Elle se prononce dans les mêmes conditions sur les décisions non susceptibles d'appel rendues par toute juridiction des Etats parties, dans les mêmes contentieux ”, et “ toute partie qui, après avoir soulevé l'incompétence d'une juridiction nationale statuant en cassation, estime que cette juridiction a, dans un litige la concernant, méconnu la compétence de la Cour Commune de Justice et d'Arbitrage, peut saisir cette dernière dans un délai de deux mois à compter de la notification de la décision contestée.
La Cour se prononce sur sa compétence par arrêt qu'elle notifie tant aux parties qu'à la juridiction en cause.
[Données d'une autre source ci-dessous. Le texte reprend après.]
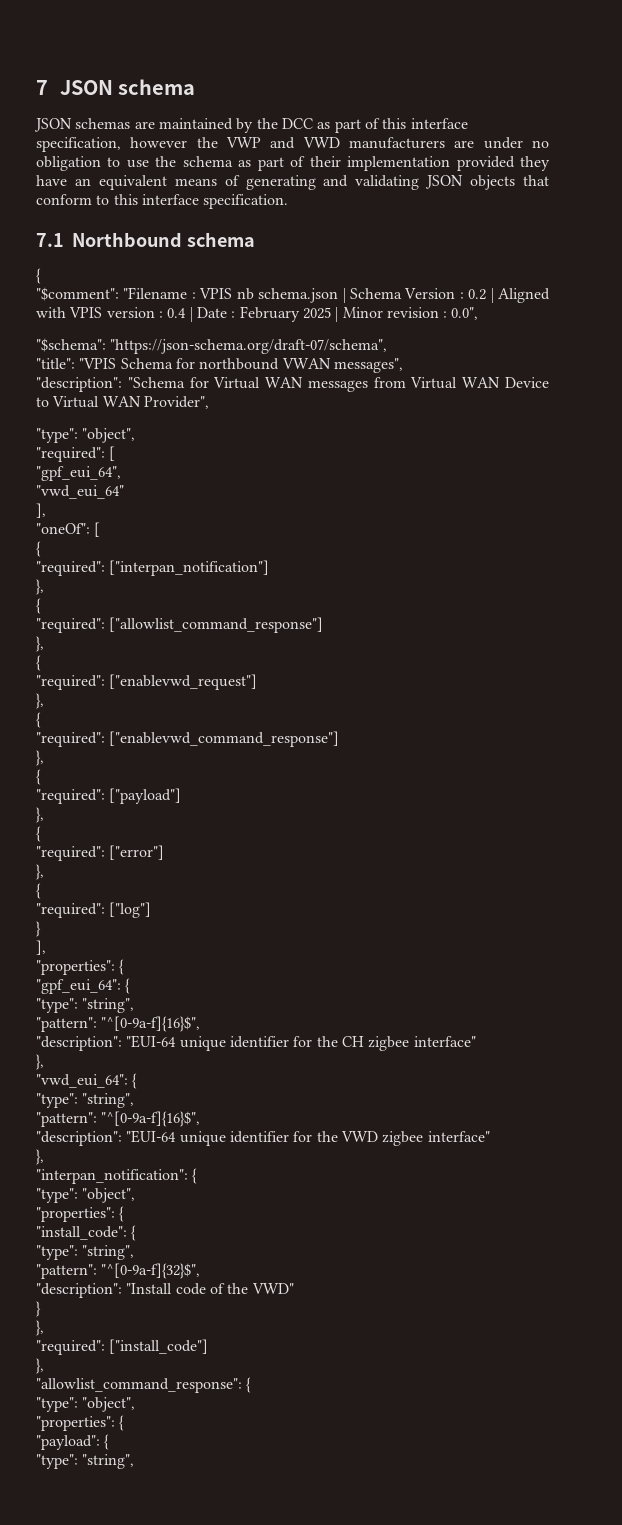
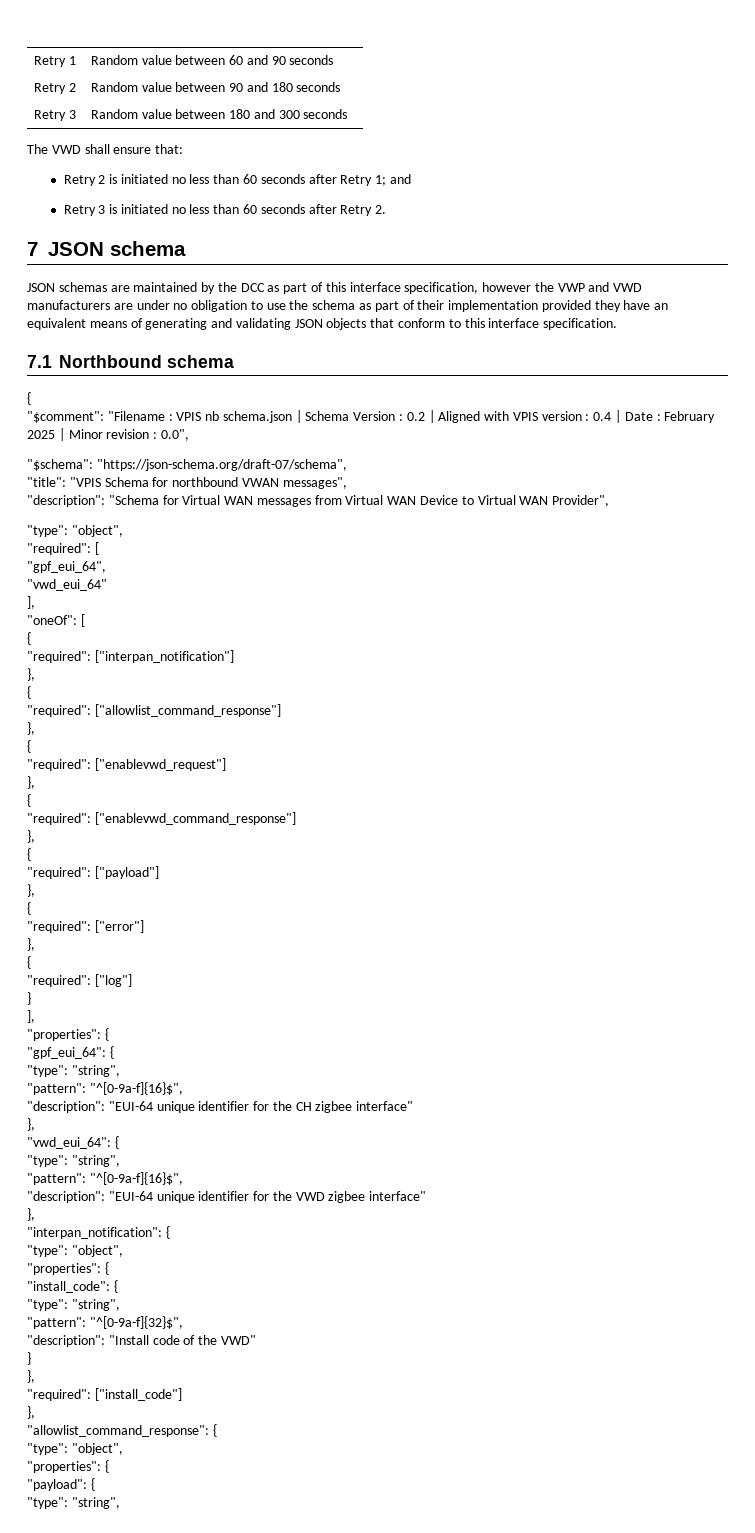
+ Retry 1 | Random value between 60 and 90 seconds
+ Retry 2 | Random value between 90 and 180 seconds
+ Retry 3 | Random value between 180 and 300 seconds
+ The VWD shall ensure that:
+ Retry 2 is initiated no less than 60 seconds after Retry 1; and
+ Retry 3 is initiated no less than 60 seconds after Retry 2.

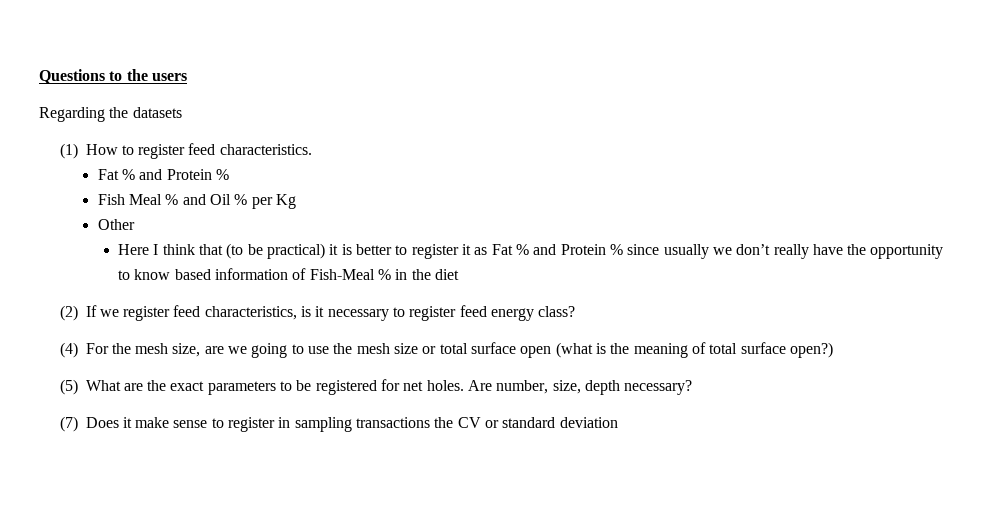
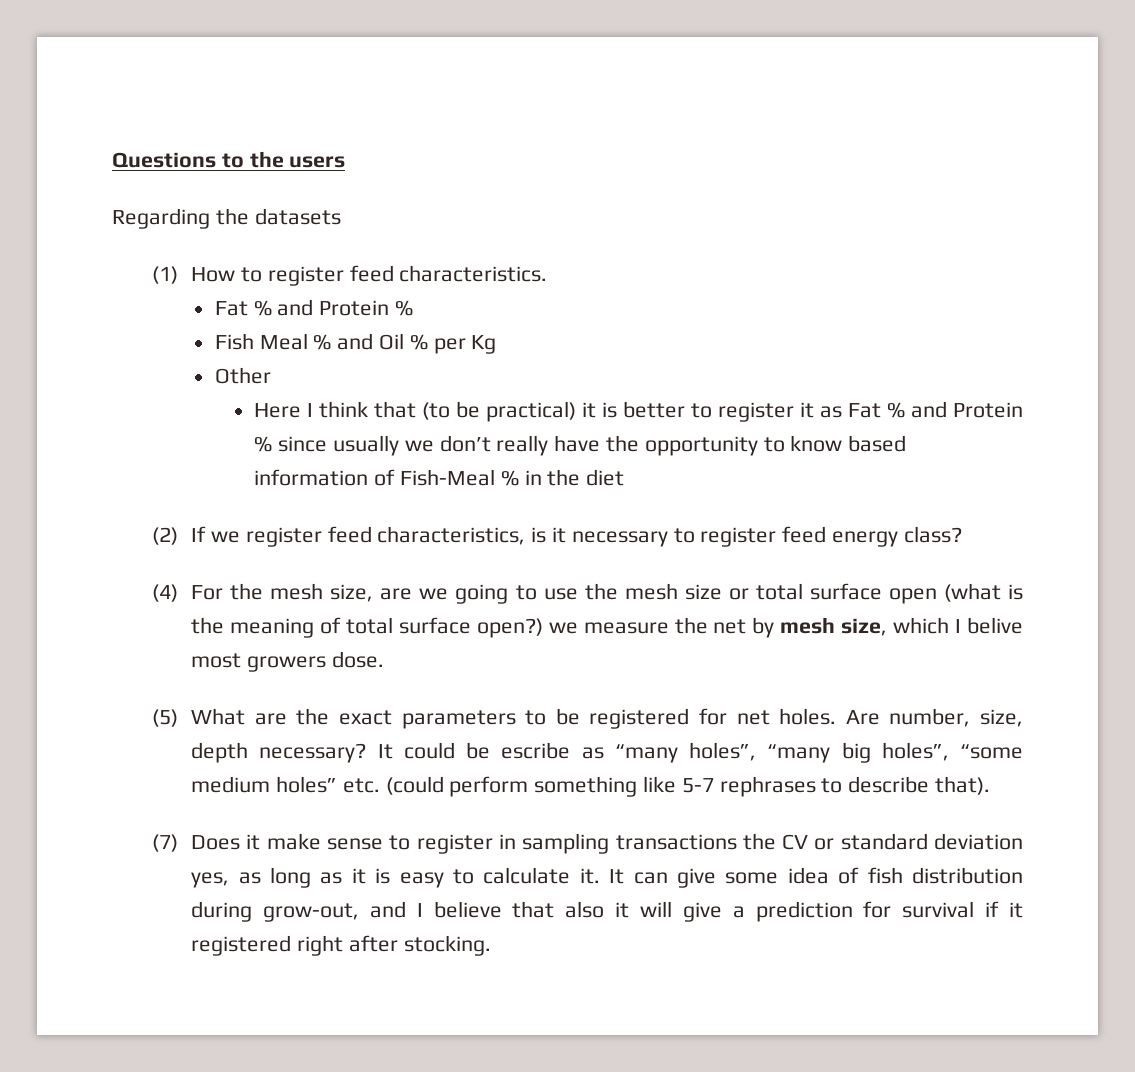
- (4) For the mesh size, are we going to use the mesh size or total surface open (what is the meaning of total surface open?)
+ (4) For the mesh size, are we going to use the mesh size or total surface open (what is the meaning of total surface open?) we measure the net by mesh size, which I belive most growers dose.
+ It could be escribe as “many holes”, “many big holes”, “some medium holes” etc. (could perform something like 5-7 rephrases to describe that).
- (7) Does it make sense to register in sampling transactions the CV or standard deviation
+ (7) Does it make sense to register in sampling transactions the CV or standard deviation yes, as long as it is easy to calculate it. It can give some idea of fish distribution during grow-out, and I believe that also it will give a prediction for survival if it registered right after stocking.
Si la Cour décide que cette juridiction s'est déclarée compétente à tort, la décision rendue par cette juridiction est réputée nulle et non avenue ”;
Attendu qu'il résulte de l'analyse des dispositions précitées, qu'en matière contentieuse, la Cour de céans ne peut être saisie, d'une part, que par la voie du recours en cassation exercé contre la décision d'une juridiction nationale statuant dans un contentieux relatif à l'application des Actes uniformes ou des règlements prévus au Traité susvisé, et, d'autre part, par la voie du recours en annulation exercée contre la décision d'une juridiction nationale statuant en cassation, qui a méconnu la compétence de ladite Cour;
Attendu qu'en l'espèce, la requête du Cabinet ECTEET ne procède d'aucun des modes de saisine ci-dessus spécifiés de la Cour de céans; qu'il s'ensuit qu'elle n'est pas conforme aux dispositions sus-énoncées du Traité susvisé, et qu'elle est en conséquence manifestement irrecevable;
Attendu qu'en vertu des dispositions de l'article 32 alinéa 2 du Règlement de procédure de la Cour Commune de Justice et d'Arbitrage de l'OHADA, lorsque le recours est manifestement irrecevable, la Cour peut à tout moment le rejeter par voie d'ordonnance motivée;
PAR CES MOTIFS
– Rejette le recours introduit par Maître Théodore KAMKUI au nom et pour le compte du Cabinet ECTEET;
– Condamne le requérant aux dépens.
Ainsi fait les jour, mois et an que dessus.
Le Président : Seydou BA.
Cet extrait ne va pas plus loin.